## PROBLEM DESCRIPTION
Below are records with pictures in them. Transcribe everything from the line containing "html: none ->" down to the line containing "text: 07 ->", exactly, and leave the pictures behind.

## RECORDS PROVIDED
== Segment start ==
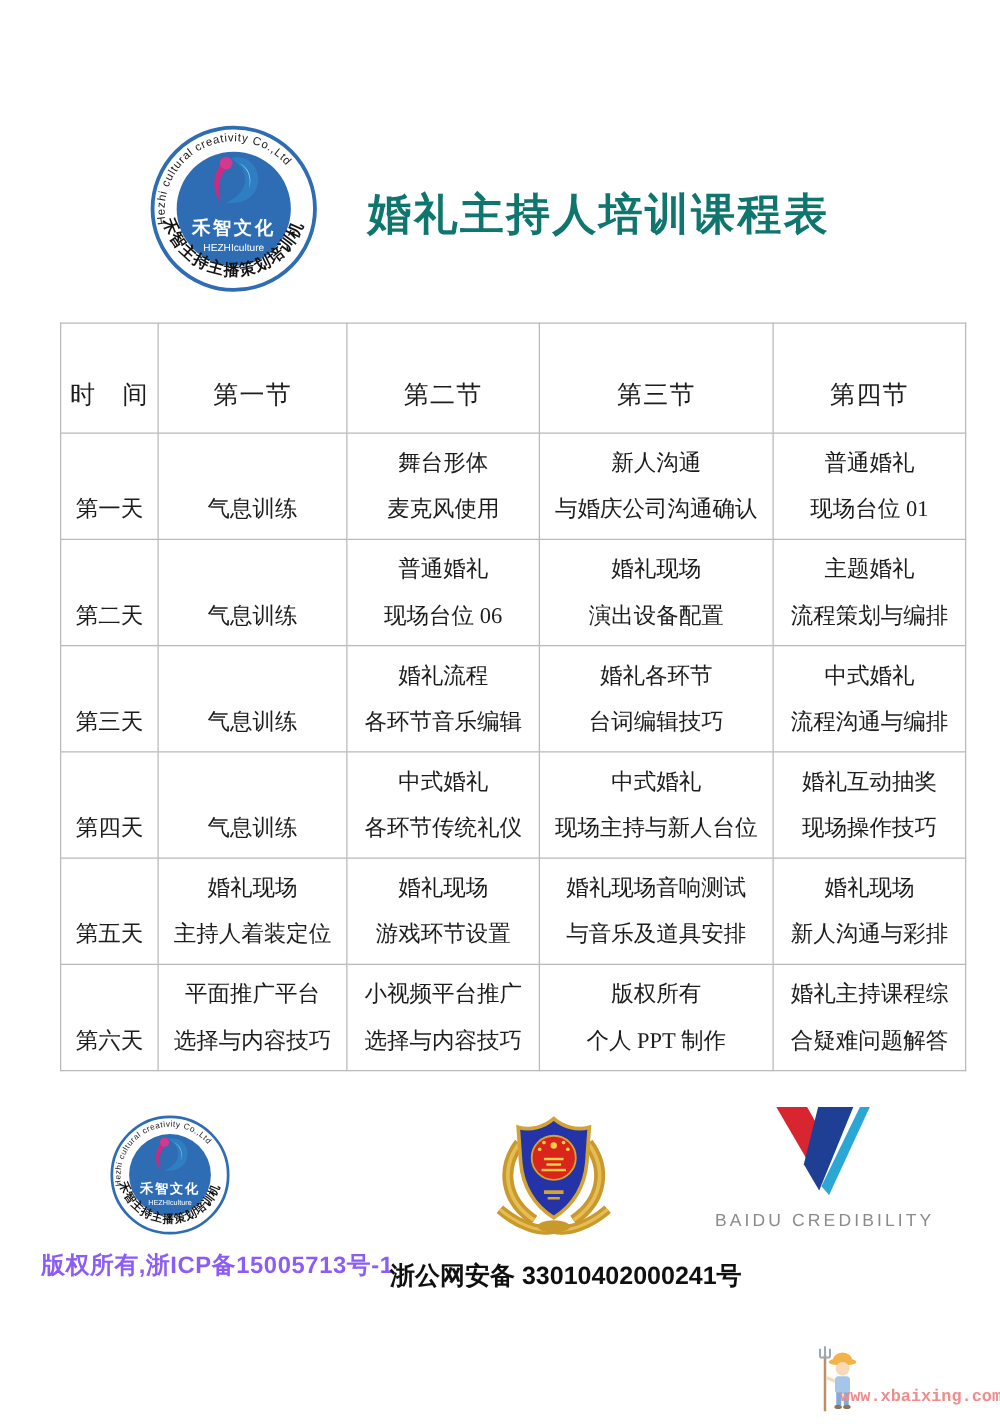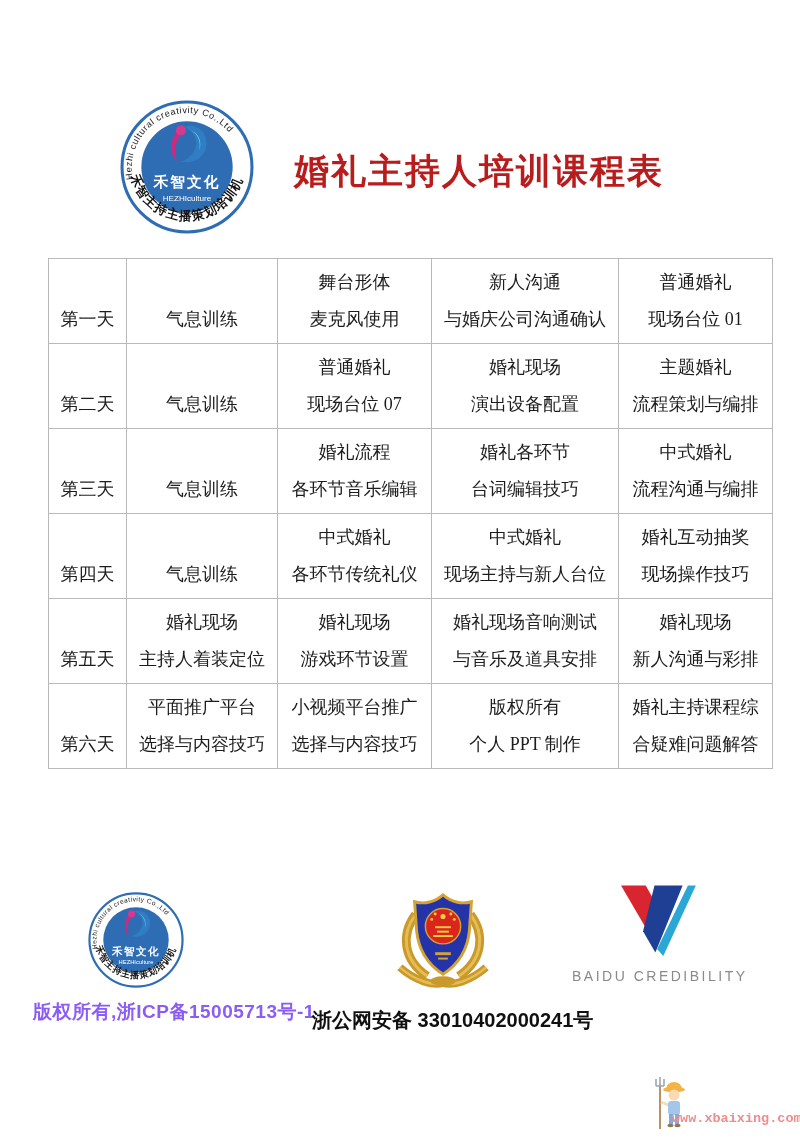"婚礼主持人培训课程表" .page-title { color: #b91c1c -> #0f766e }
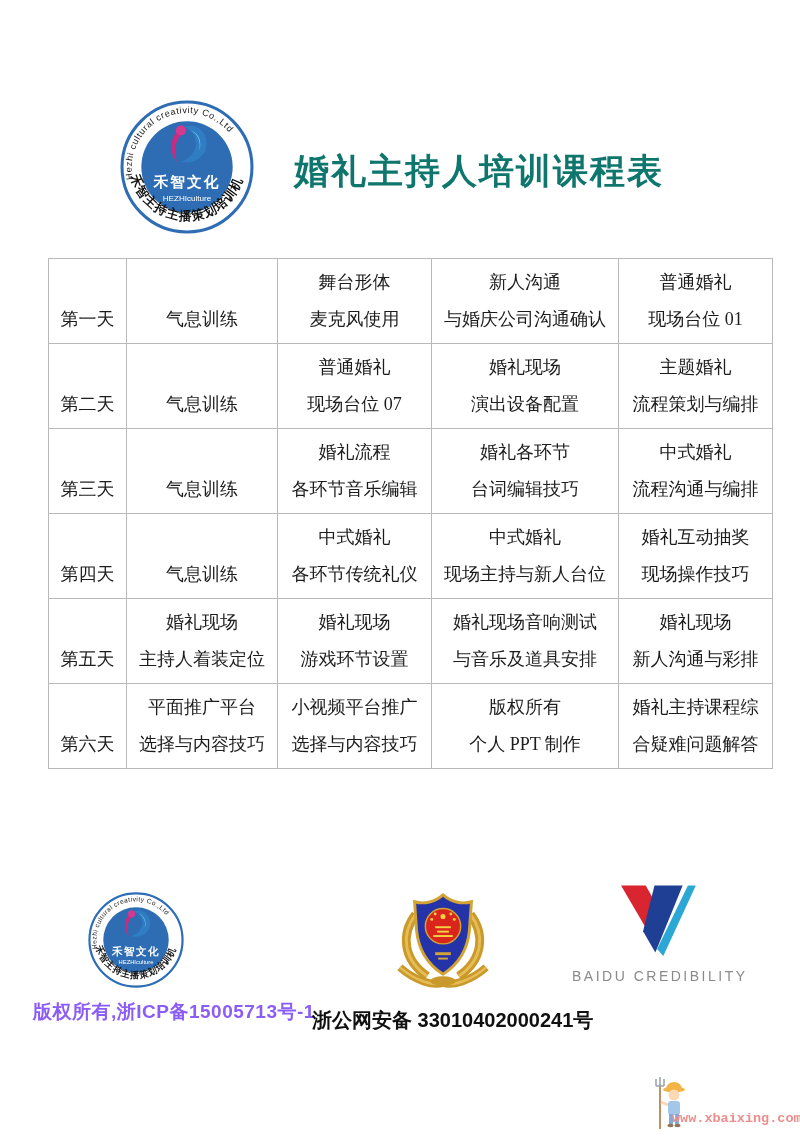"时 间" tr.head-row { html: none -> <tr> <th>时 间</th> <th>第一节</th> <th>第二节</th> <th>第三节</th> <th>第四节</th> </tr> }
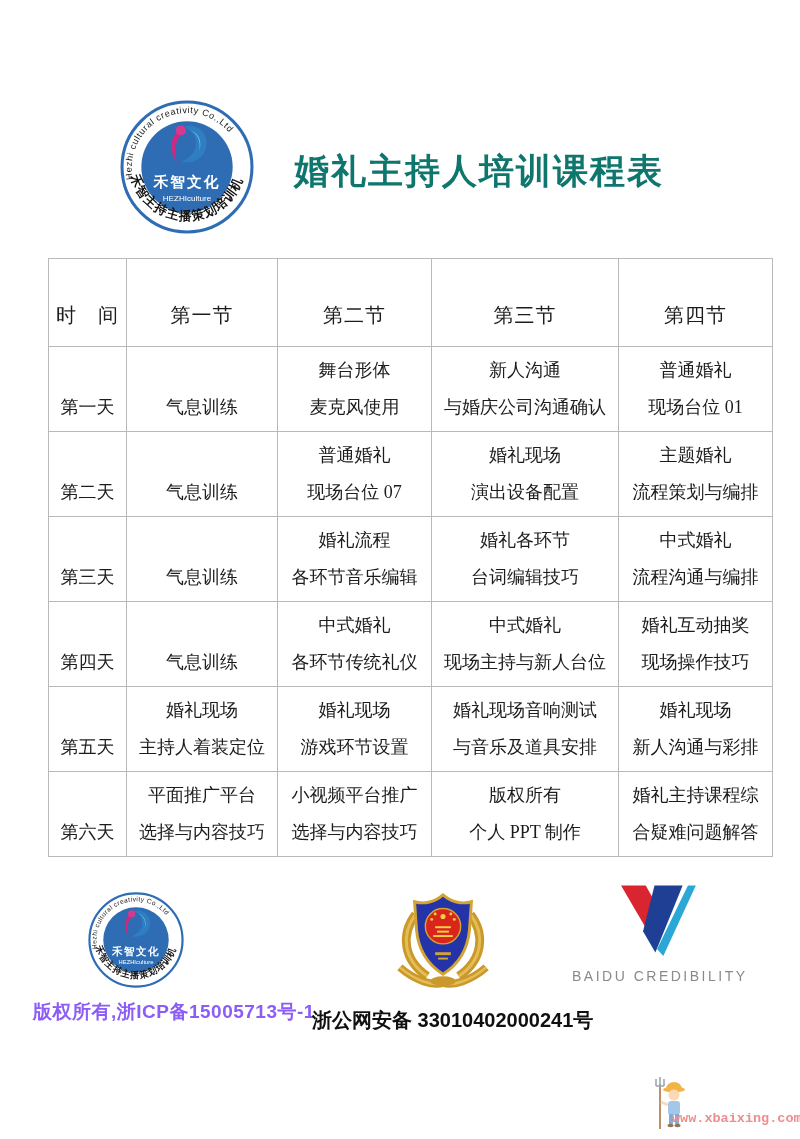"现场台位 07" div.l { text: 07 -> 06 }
== Segment end ==
== Segment start ==
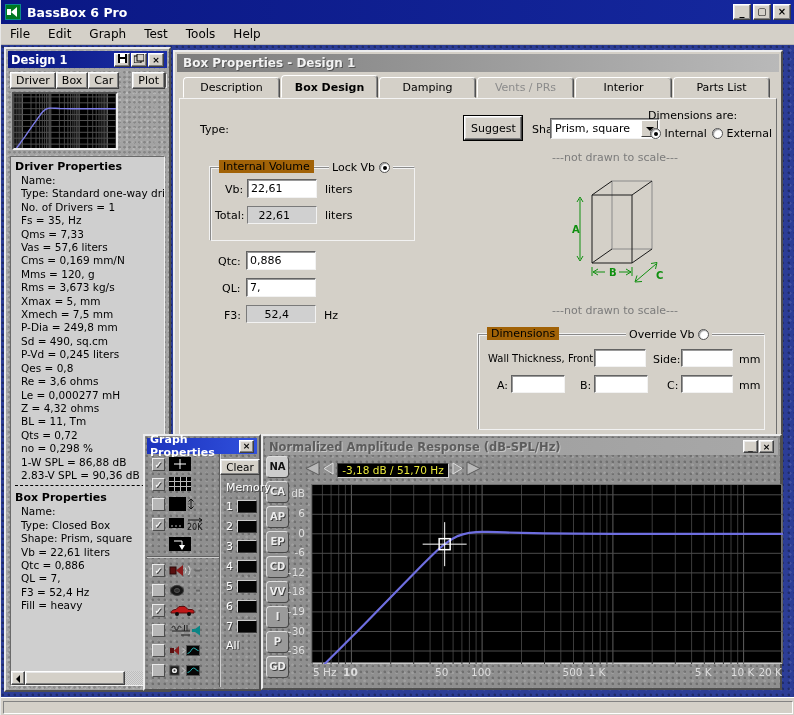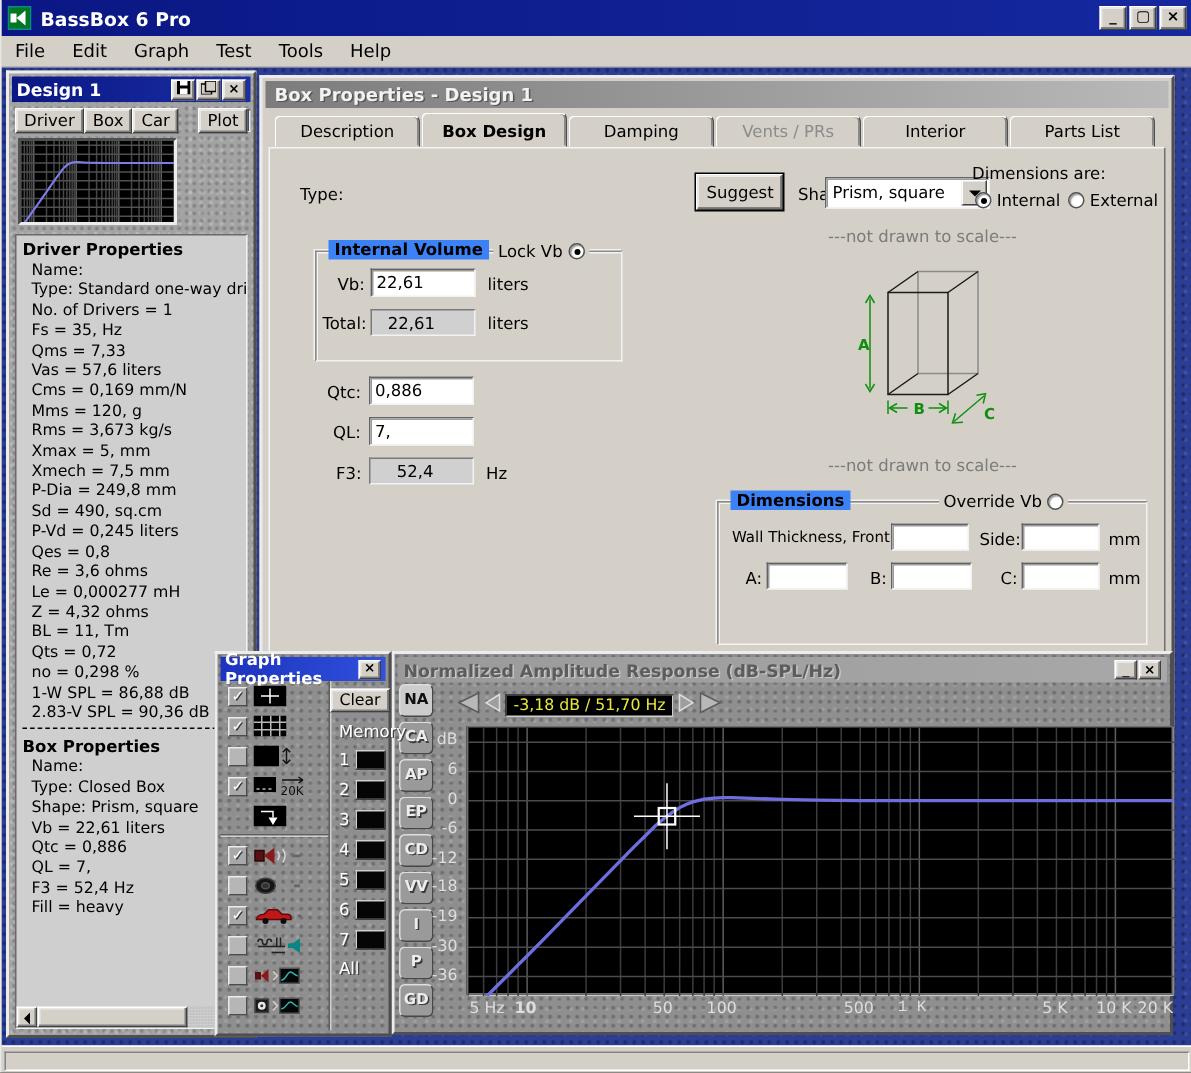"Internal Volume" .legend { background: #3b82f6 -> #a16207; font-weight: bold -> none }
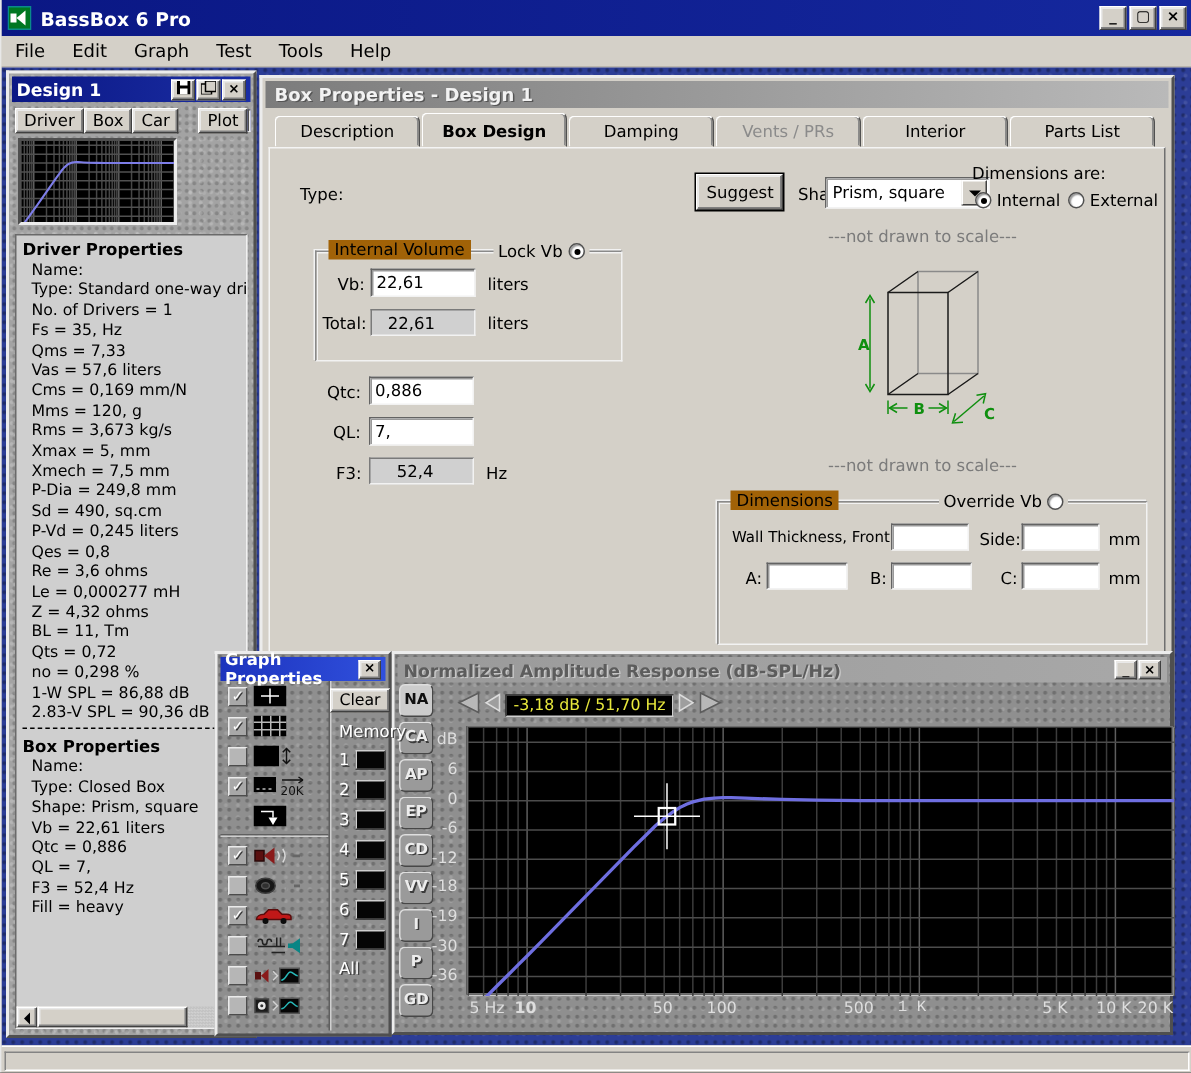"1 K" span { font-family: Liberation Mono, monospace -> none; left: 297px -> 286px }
== Segment end ==
## WRITTEN SOLUTION
"时 间" tr.head-row { html: none -> <tr> <th>时 间</th> <th>第一节</th> <th>第二节</th> <th>第三节</th> <th>第四节</th> </tr> }
"现场台位 07" div.l { text: 07 -> 06 }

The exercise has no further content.